Edit difference data
....................

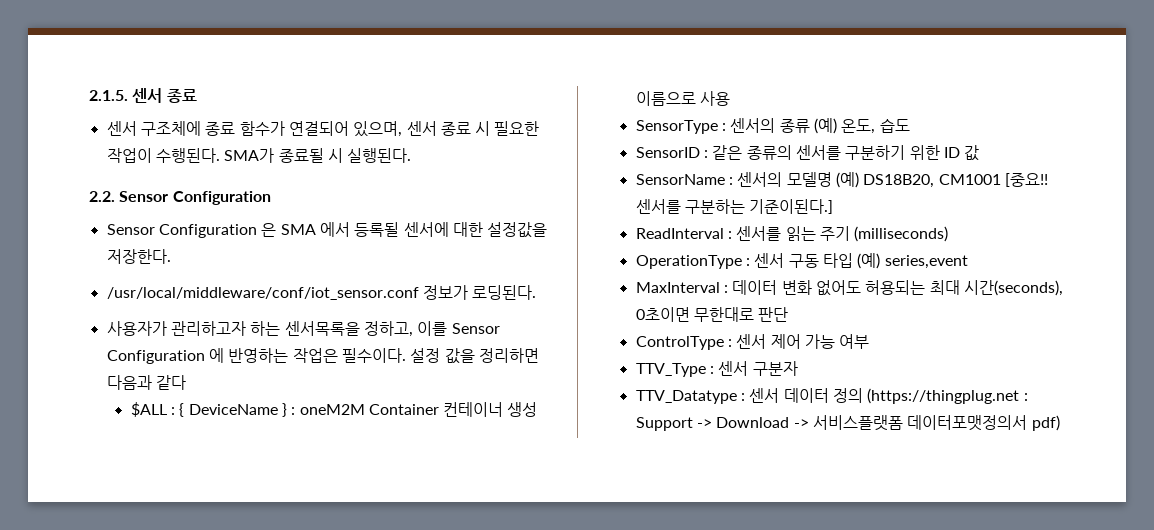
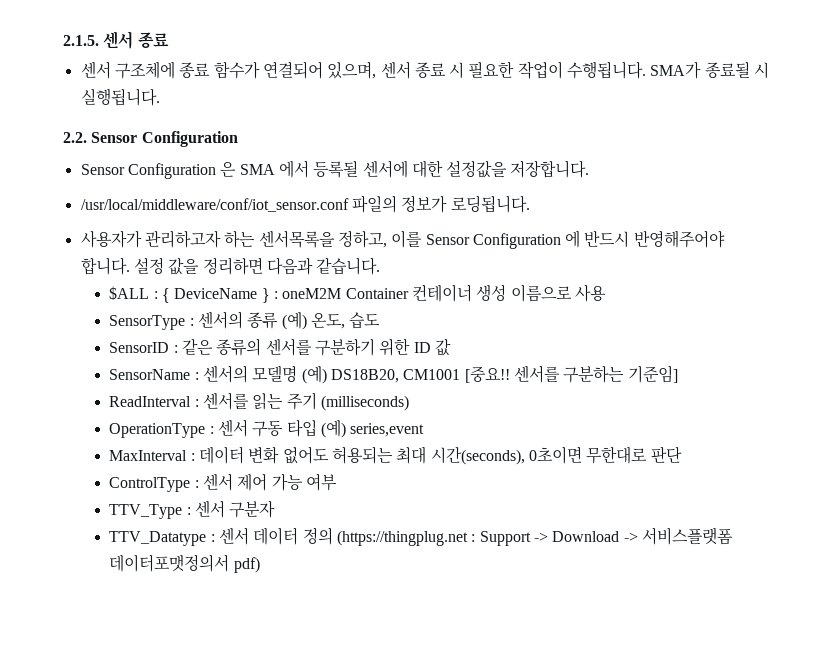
- 센서 구조체에 종료 함수가 연결되어 있으며, 센서 종료 시 필요한 작업이 수행된다.
+ 센서 구조체에 종료 함수가 연결되어 있으며, 센서 종료 시 필요한 작업이 수행됩니다.
- SMA가 종료될 시 실행된다.
+ SMA가 종료될 시 실행됩니다.
- Sensor Configuration 은 SMA 에서 등록될 센서에 대한 설정값을 저장한다.
+ Sensor Configuration 은 SMA 에서 등록될 센서에 대한 설정값을 저장합니다.
- /usr/local/middleware/conf/iot_sensor.conf 정보가 로딩된다.
+ /usr/local/middleware/conf/iot_sensor.conf 파일의 정보가 로딩됩니다.
- 사용자가 관리하고자 하는 센서목록을 정하고, 이를 Sensor Configuration 에 반영하는 작업은 필수이다.
+ 사용자가 관리하고자 하는 센서목록을 정하고, 이를 Sensor Configuration 에 반드시 반영해주어야 합니다.
- 설정 값을 정리하면 다음과 같다
+ 설정 값을 정리하면 다음과 같습니다.
- 센서를 구분하는 기준이된다.]
+ 센서를 구분하는 기준임]

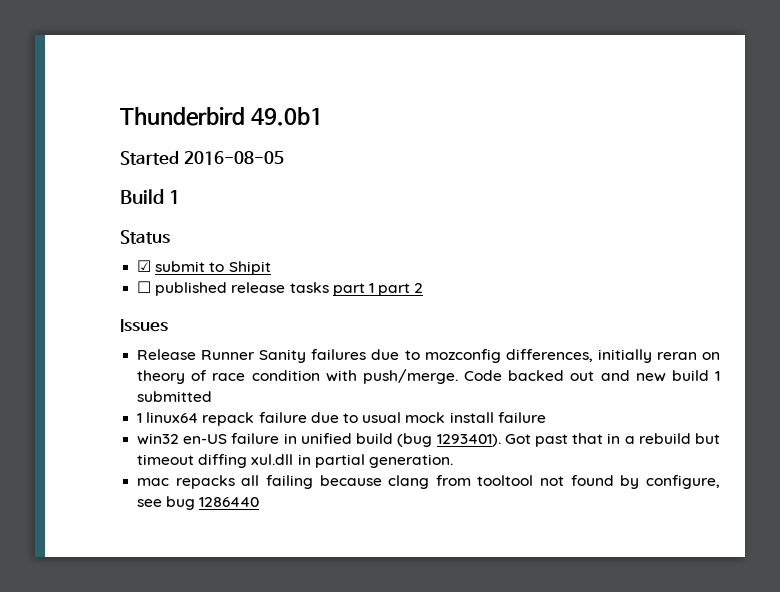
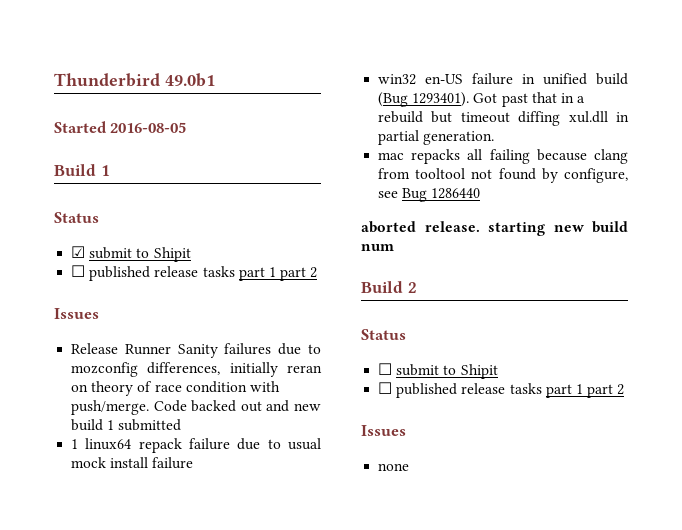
- win32 en-US failure in unified build (bug 1293401).
+ win32 en-US failure in unified build (Bug 1293401).
- mac repacks all failing because clang from tooltool not found by configure, see bug 1286440
+ mac repacks all failing because clang from tooltool not found by configure, see Bug 1286440
+ aborted release. starting new build num
+ Build 2
+ Status
+ ☐ submit to Shipit
+ ☐ published release tasks part 1 part 2
+ Issues
+ none

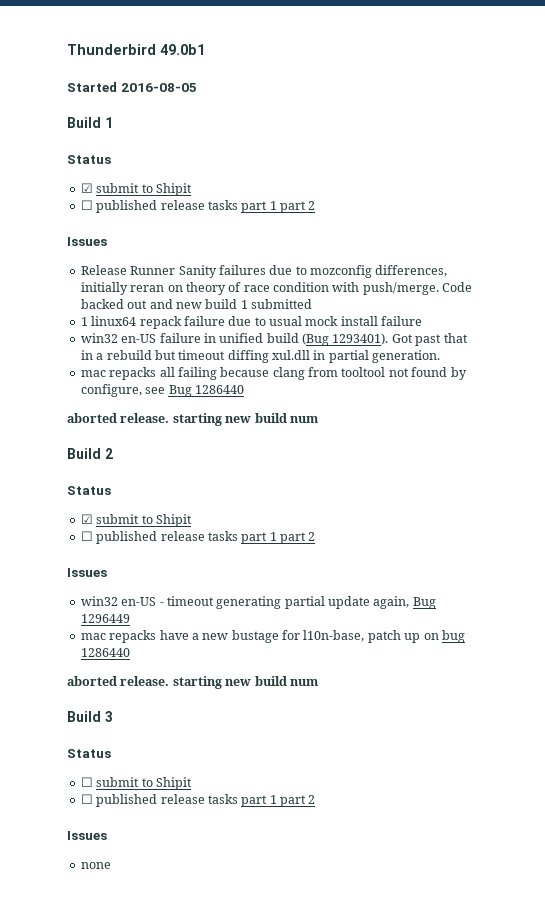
  Build 2
+ Status
+ ☑ submit to Shipit
+ ☐ published release tasks part 1 part 2
+ Issues
+ win32 en-US - timeout generating partial update again, Bug 1296449
+ mac repacks have a new bustage for l10n-base, patch up on bug 1286440
+ aborted release. starting new build num
+ Build 3

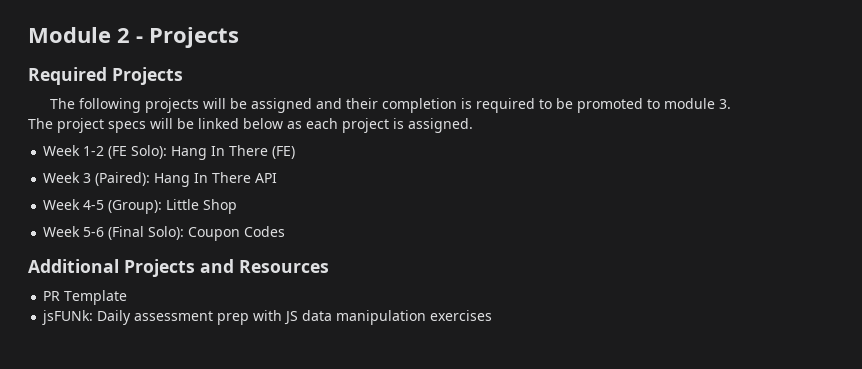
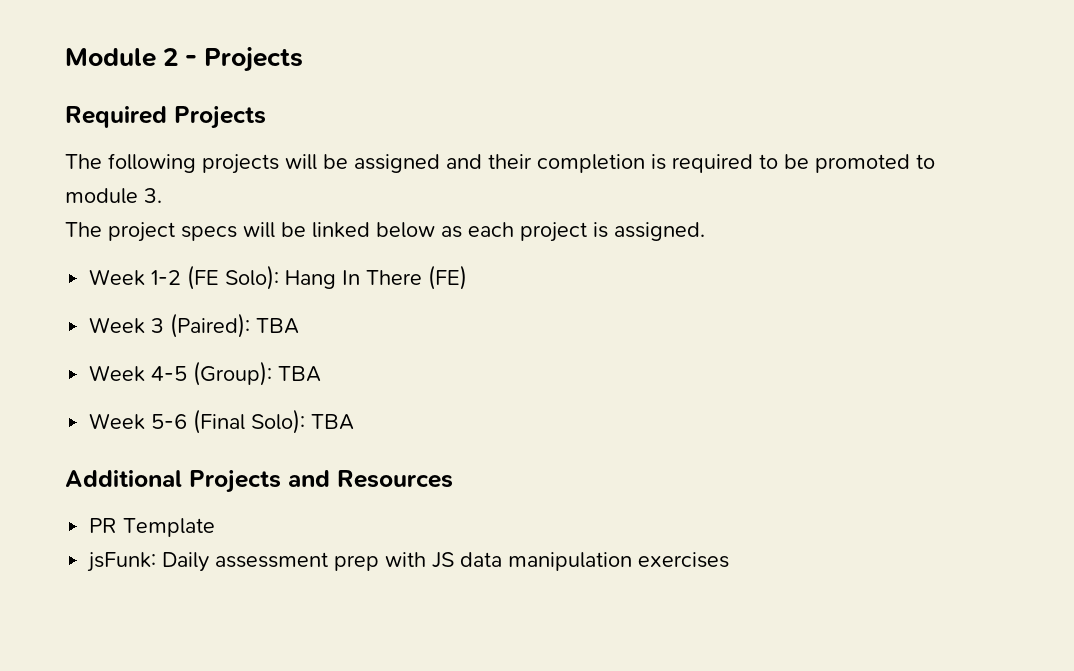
- Week 3 (Paired): Hang In There API
+ Week 3 (Paired): TBA
- Week 4-5 (Group): Little Shop
+ Week 4-5 (Group): TBA
- Week 5-6 (Final Solo): Coupon Codes
+ Week 5-6 (Final Solo): TBA
- jsFUNk: Daily assessment prep with JS data manipulation exercises
+ jsFunk: Daily assessment prep with JS data manipulation exercises

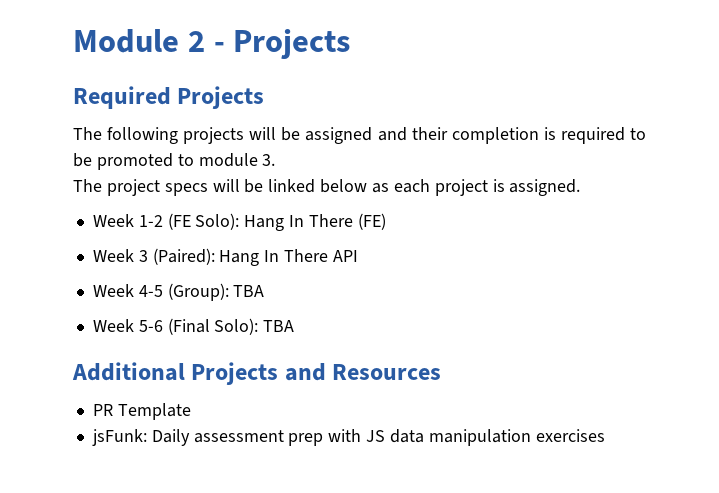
- Week 3 (Paired): TBA
+ Week 3 (Paired): Hang In There API

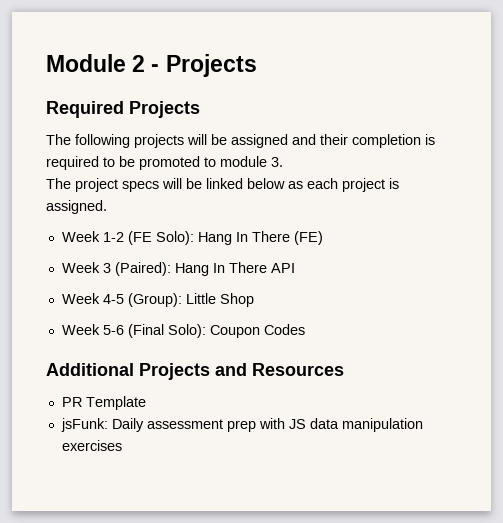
- Week 4-5 (Group): TBA
+ Week 4-5 (Group): Little Shop
- Week 5-6 (Final Solo): TBA
+ Week 5-6 (Final Solo): Coupon Codes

....................

> WHAT THIS TASK INVOLVES
From the data above, show each line that contains "failure".

> TASK RESULT
- win32 en-US failure in unified build (bug 1293401).
+ win32 en-US failure in unified build (Bug 1293401).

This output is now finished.